La determinación categorial de la unidad de la humanidad en la multiplicidad de las culturas debe ser temporizada de manera radical, y así ya se tendrían esbozados los rasgos básicos de una Filosofía de la Historia adecuada al presente. Esta podría civilizar el Clash of Civilisations en la medida en que coloca por encima de él la idea regulativa del reconocimiento mutuo de la diferencia cultural. Esta regla debería ser elaborada consecutivamente como perspectiva heurística, la cual pueda recibir como contenido, de manera interpretativa, la plenitud de la experiencia histórica que los hombres han realizado cada vez que han opuesto su condición humana como criterio de determinación en la diferencia respecto de otros hombres.

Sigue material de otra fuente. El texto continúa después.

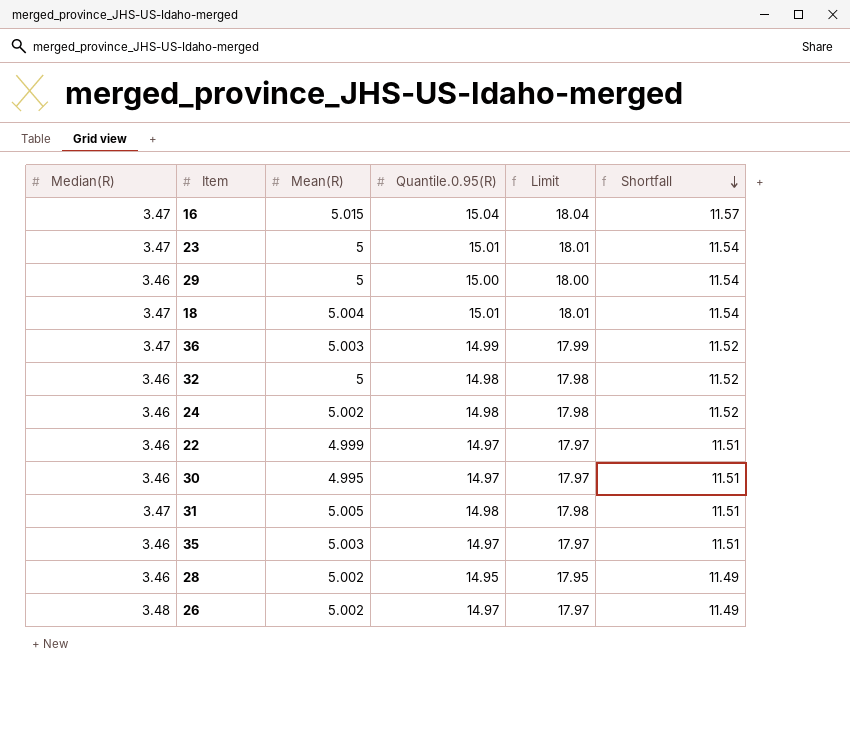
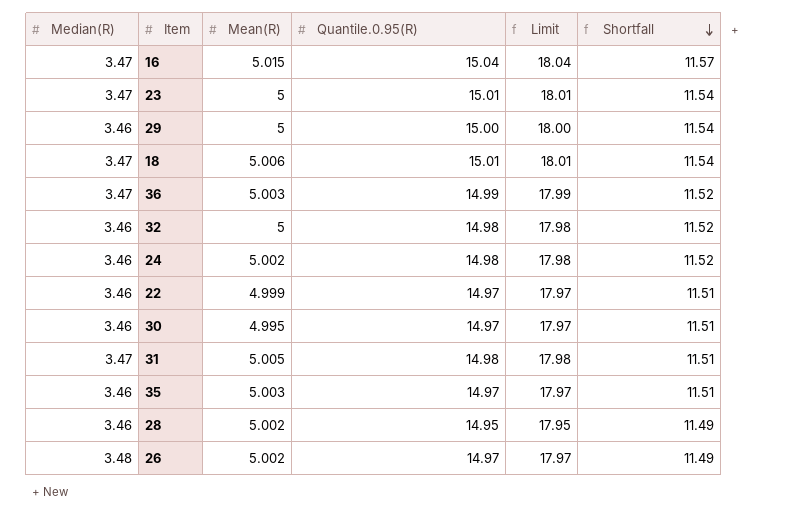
18 | Mean(R): 5.004 -> 5.006

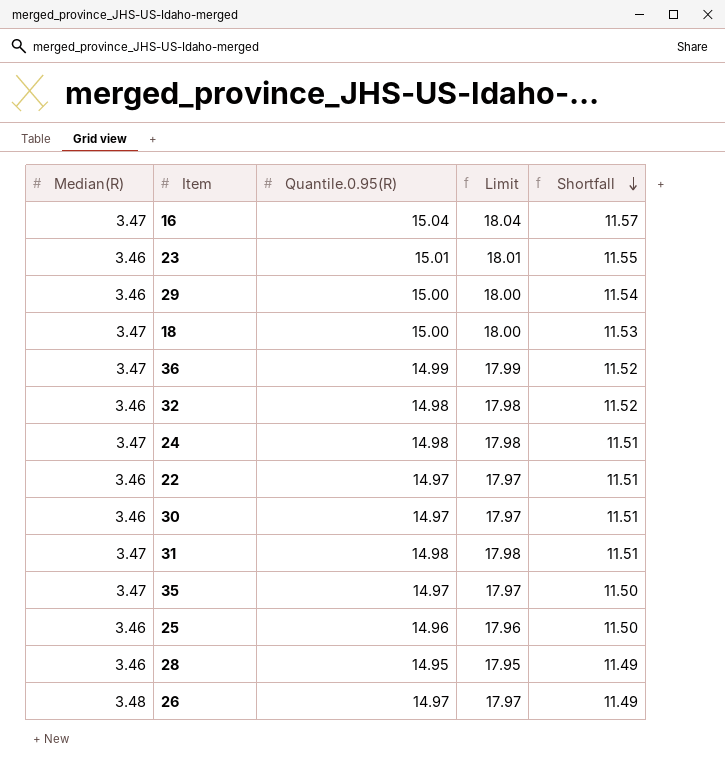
column Mean(R) | position: 3 -> none
23 | Median(R): 3.47 -> 3.46
23 | Shortfall: 11.54 -> 11.55
18 | Quantile.0.95(R): 15.01 -> 15.00
18 | Limit: 18.01 -> 18.00
18 | Shortfall: 11.54 -> 11.53
24 | Median(R): 3.46 -> 3.47
24 | Shortfall: 11.52 -> 11.51
35 | Median(R): 3.46 -> 3.47
35 | Shortfall: 11.51 -> 11.50
row 25: none -> 3.46 | 14.96 | 17.96 | 11.50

A los investigadores experimentados en la rutina historiográfica bien podrá parecer todo lo expuesto un entramado de ocurrencias, sostenido tan sólo por el aire. Pero este aire –lo quiero afirmar de esta manera enfática- es el aliento de la respiración del espíritu, que debe inspirar nuestra tarea de investigación, si aceptamos cumplir con la tarea de aportar soluciones a los problemas prácticos de orientación en el presente, en lugar de escondernos en los laberintos del aparato académico o quedar ocultos tras el refulgente velo de un mero juego estético pleno de multiplicidad y heterogeneidad.